Christian Villanueva could be losing his job in San Diego, so could he be in the mix at third as an upgrade over Cuthbert with Dozier acting as a utility player? Perhaps the team would like to add speed in center with Delino DeShields or Travis Jankowski. They already acquired Brian Goodwin from the Nationals outfield, could Michael Taylor be next?

It may seem like the Royals have a crowded roster right now, but these things have a way of working themselves out, and having depth, particularly young-ish players, will help this team avoid 100 losses and build for the future.

Adalberto Mondesi signs a long-term deal

This typically happens in spring training, or on the eve of the start of the season, but with Mondesi exploding in the second half of last season, it seems like a good time to lock him up to a long-term deal.

I wouldn’t expect the Royals to get some massive hometown discount like they did with Salvador Perez’s first deal, and I don’t think Mondesi will settle for the kind of deal Tim Anderson signed with the White Sox. Over a year ago, Shaun put a potential deal at eight years, $47 million. I think Mondesi would probably go for a shorter, and more lucrative deal now that he has flashed some high upside.

I don’t want to speculate too much on his situation, but as the son of a Major Leaguer, he likely grew up with some affluence, and the need to sign a deal early in his career isn’t as urgent as it might be for someone whose parents could use a new house. So it is possible he bets on himself and goes through the arbitration process.

But having some financial stability is nice, and the Royals would probably like the cost certainty. I wouldn’t be surprised to see a five- or even six-year deal that buys out a year of free agency (Mondesi is on track right now to hit free agency by age 27).

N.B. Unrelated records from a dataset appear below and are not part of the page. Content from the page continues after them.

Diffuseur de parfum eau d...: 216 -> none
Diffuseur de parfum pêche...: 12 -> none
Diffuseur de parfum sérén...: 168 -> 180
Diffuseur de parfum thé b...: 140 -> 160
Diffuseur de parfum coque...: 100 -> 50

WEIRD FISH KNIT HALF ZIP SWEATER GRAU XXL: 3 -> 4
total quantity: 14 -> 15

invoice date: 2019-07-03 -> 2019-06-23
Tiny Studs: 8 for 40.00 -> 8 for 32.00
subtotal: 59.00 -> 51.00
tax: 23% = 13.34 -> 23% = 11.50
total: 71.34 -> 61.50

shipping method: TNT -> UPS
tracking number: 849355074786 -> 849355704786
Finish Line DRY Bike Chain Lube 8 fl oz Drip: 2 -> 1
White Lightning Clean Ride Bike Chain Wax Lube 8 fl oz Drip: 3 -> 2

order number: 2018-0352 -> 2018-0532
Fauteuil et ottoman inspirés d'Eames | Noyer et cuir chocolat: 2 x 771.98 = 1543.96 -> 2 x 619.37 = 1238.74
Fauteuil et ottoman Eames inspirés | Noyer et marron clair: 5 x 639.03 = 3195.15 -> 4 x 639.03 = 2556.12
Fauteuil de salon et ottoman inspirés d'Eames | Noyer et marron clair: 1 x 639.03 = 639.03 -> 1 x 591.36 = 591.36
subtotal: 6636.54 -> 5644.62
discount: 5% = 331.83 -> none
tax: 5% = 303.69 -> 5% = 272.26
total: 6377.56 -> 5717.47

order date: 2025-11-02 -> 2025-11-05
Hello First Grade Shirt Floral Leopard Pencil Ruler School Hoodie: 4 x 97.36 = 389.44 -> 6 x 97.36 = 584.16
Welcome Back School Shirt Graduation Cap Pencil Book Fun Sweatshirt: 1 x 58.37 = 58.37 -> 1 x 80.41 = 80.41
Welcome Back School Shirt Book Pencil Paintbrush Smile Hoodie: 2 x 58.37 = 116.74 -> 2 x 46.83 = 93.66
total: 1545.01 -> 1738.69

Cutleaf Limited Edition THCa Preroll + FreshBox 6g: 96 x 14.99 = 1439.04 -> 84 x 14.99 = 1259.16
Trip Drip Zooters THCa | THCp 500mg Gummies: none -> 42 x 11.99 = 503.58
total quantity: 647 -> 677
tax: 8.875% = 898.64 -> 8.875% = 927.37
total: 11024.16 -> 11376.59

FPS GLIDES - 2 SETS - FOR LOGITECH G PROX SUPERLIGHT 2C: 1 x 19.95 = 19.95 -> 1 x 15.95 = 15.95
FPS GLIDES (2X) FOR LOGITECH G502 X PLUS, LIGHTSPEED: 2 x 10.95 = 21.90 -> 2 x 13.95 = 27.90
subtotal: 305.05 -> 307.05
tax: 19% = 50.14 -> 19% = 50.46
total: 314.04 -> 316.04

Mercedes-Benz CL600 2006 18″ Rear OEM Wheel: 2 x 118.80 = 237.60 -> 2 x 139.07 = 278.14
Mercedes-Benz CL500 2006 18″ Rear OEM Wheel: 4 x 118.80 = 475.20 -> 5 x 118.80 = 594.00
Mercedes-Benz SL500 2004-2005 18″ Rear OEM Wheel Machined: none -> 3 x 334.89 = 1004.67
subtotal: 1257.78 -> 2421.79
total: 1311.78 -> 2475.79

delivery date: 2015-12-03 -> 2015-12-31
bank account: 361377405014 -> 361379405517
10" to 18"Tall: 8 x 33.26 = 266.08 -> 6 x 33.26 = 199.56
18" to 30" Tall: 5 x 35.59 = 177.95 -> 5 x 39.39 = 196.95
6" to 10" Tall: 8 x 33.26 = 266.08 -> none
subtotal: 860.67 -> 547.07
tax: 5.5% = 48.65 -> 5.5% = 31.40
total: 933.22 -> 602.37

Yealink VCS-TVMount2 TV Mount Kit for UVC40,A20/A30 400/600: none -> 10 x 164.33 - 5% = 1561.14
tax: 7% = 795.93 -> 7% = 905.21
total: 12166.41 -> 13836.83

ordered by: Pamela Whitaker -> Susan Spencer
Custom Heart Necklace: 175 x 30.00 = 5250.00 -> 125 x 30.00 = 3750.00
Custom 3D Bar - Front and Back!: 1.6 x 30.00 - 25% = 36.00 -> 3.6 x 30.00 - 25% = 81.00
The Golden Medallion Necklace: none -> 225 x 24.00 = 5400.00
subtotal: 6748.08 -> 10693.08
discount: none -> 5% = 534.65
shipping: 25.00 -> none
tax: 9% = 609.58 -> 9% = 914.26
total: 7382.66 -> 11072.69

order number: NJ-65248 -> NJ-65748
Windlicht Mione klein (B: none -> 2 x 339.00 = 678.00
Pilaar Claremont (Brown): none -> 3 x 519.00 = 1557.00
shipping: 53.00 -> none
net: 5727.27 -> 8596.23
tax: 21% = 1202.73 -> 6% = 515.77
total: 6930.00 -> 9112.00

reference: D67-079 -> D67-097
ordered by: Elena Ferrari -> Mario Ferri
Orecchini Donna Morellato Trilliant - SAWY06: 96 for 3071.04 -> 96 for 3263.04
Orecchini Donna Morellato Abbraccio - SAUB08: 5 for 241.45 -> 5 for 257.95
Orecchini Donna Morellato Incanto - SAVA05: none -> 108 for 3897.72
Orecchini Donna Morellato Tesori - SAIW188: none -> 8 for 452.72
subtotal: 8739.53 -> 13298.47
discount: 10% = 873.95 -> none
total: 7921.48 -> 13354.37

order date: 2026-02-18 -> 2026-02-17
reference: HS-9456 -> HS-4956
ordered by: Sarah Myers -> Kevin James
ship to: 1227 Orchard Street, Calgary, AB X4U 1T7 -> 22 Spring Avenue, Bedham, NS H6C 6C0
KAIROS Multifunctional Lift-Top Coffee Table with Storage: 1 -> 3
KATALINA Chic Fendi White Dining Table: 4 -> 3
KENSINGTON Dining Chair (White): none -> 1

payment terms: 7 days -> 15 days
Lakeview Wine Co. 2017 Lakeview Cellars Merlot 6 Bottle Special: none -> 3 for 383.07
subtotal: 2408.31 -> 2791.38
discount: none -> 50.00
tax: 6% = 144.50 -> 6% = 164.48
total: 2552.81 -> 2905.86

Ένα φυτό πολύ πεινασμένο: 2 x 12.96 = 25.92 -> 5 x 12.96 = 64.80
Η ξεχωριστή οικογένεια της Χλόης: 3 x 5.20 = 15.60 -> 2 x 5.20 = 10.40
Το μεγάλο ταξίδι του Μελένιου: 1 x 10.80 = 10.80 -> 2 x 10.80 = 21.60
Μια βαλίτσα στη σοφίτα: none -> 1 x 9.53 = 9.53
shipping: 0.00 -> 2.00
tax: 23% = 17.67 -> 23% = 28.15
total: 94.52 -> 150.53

The Royals need a new face for the franchise, and Mondesi has the highest upside of anyone in the organization.

Mike Matheny becomes the heir apparent as skipper

There is enough smoke here that it seems almost inevitable, doesn’t it? The Royals have been rumored to be talking to the former Cardinals skipper, one of at least three teams interested in him in an unspecified role. He would likely be an adviser here for a year, with the idea he would almost certainly take over for Ned Yost a year from now if Ned retires. This was the same process that got Ned here in the first place - he was hired as an adviser, then took over as manager when Trey Hillman was fired.

The Royals have hinted they want someone in the organization to take over, but recent repotrs have them preferring someone with managerial experience. Matheny could offer both if he spends a year learning in the organization. There are a lot of red flags with Matheny and how he handled a clubhouse in St. Louis, but it is also possible he learned from his experience there, and hiring a manager who has won a pennant in a (sigh, I don’t want to say this, but...) well-run organization could give the team more stability through a rebuild than an inexperienced rookie skipper.

It’s going to be a sloooow off-season

This will likely be one of the quietest off-seasons in Royals history. The team wants to cut payroll, but doesn’t have any contract they can move or are willing to move. They have few tradeable assets that they are willing to deal. Their roster is populated with a lot of young players that have enough talent to be intriguing but still have many questions surrounding them.

In other words, the team is in a holding pattern. There were signs of optimism late last year, but next season will give us a much better idea of where this rebuild is headed. So don’t expect much bold action this winter. And if you have any ideas on what we can write about, let us know, because brother, the hot stove is as ice cold as the weather in Kansas City.